Hexokinase Activator Attenuates Type 2 Diabetes Mellitus and Associated Endothelial Dysfunction in HFF-STZ-Induced Diabetic Rat

Abstract

Hexokinase is an enzyme involved in the glucose metabolism pathway. Magnesium is an inherent cofactor of the Hexokinase enzyme. The plethora of literature suggested that hexokinase level was decreased in diabetic rats. Sodium metavanadate shows insulin-mimetic action. We designed this work to determine the effect of magnesium on diabetes and associated vascular complications in rats. Type-2 diabetes was induced by a high-fat diet and a low dose of streptozotocin.. Diabetic rats were divided into groups, i.e. normal, diabetic, magnesium sulfate, sodium metavanadate, a combination of glibenclamide and metformin, a variety of sodium metavanadate with glibenclamide and metformin, and a combination of magnesium sulfate with glibenclamide and metformin. Magnesium sulfate was used as a hexokinase activator. Blood glucose levels were measured before initiation, between, and after 4 weeks of treatment.
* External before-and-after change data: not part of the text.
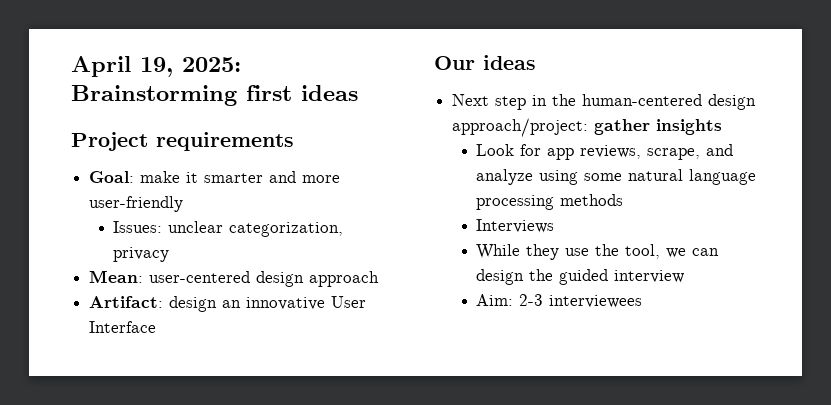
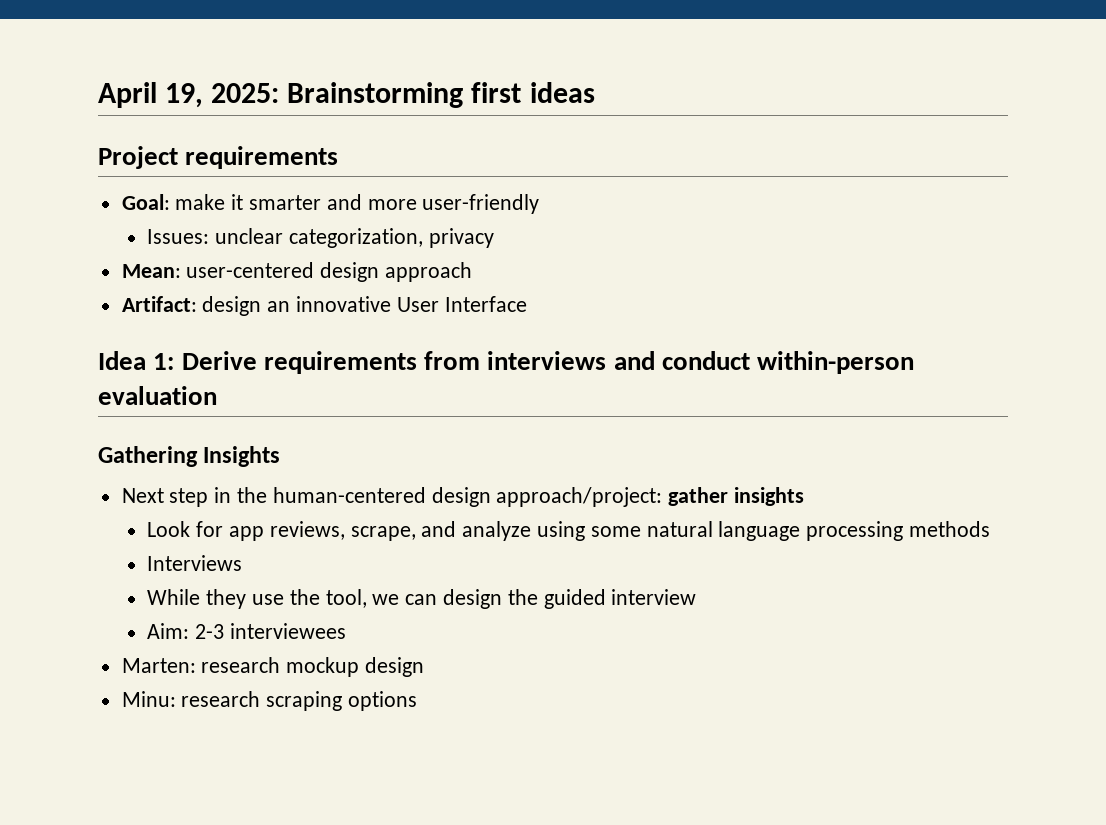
- Our ideas
+ Idea 1: Derive requirements from interviews and conduct within-person evaluation
+ Gathering Insights
+ Marten: research mockup design
+ Minu: research scraping options

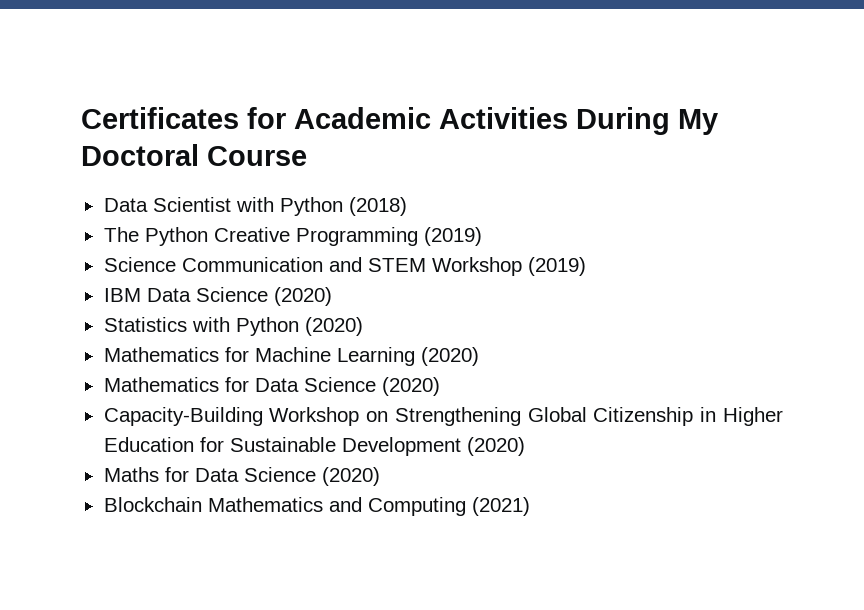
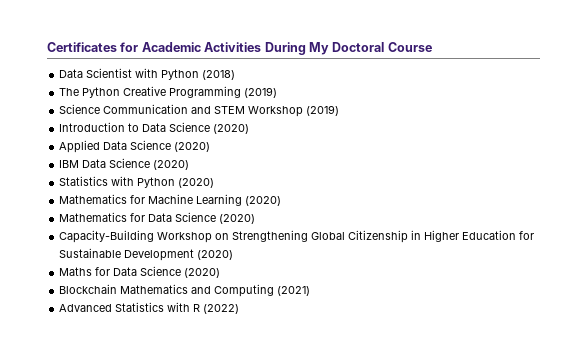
+ Introduction to Data Science (2020)
+ Applied Data Science (2020)
+ Advanced Statistics with R (2022)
Biochemical and tissue parameters were estimated for additional confirmation. A vascular study took the contractile response of hydrogen peroxide in rat thoracic aortas of different groups. Statistical comparisons between groups were performed by two-tailed one-way ANOVA followed by the Dunnett test. P-values <0.05 were considered statistically significant. Treatment with magnesium sulfate and sodium metavanadate (S.M.V.) alone and in combination significantly (p<0.05) modified the elevated blood glucose and various altered biochemical parameters in diabetic rats. Treatment showed a significant decrease (p < 0.001) n elevated contractile responses of hydrogen peroxide in thoracic aortas of diabetic rats Vs Normal Control). Hexokinase activation by magnesium and sodium metavanadate significantly reduced (** p < 0.01) diabetes as well as vascular complications.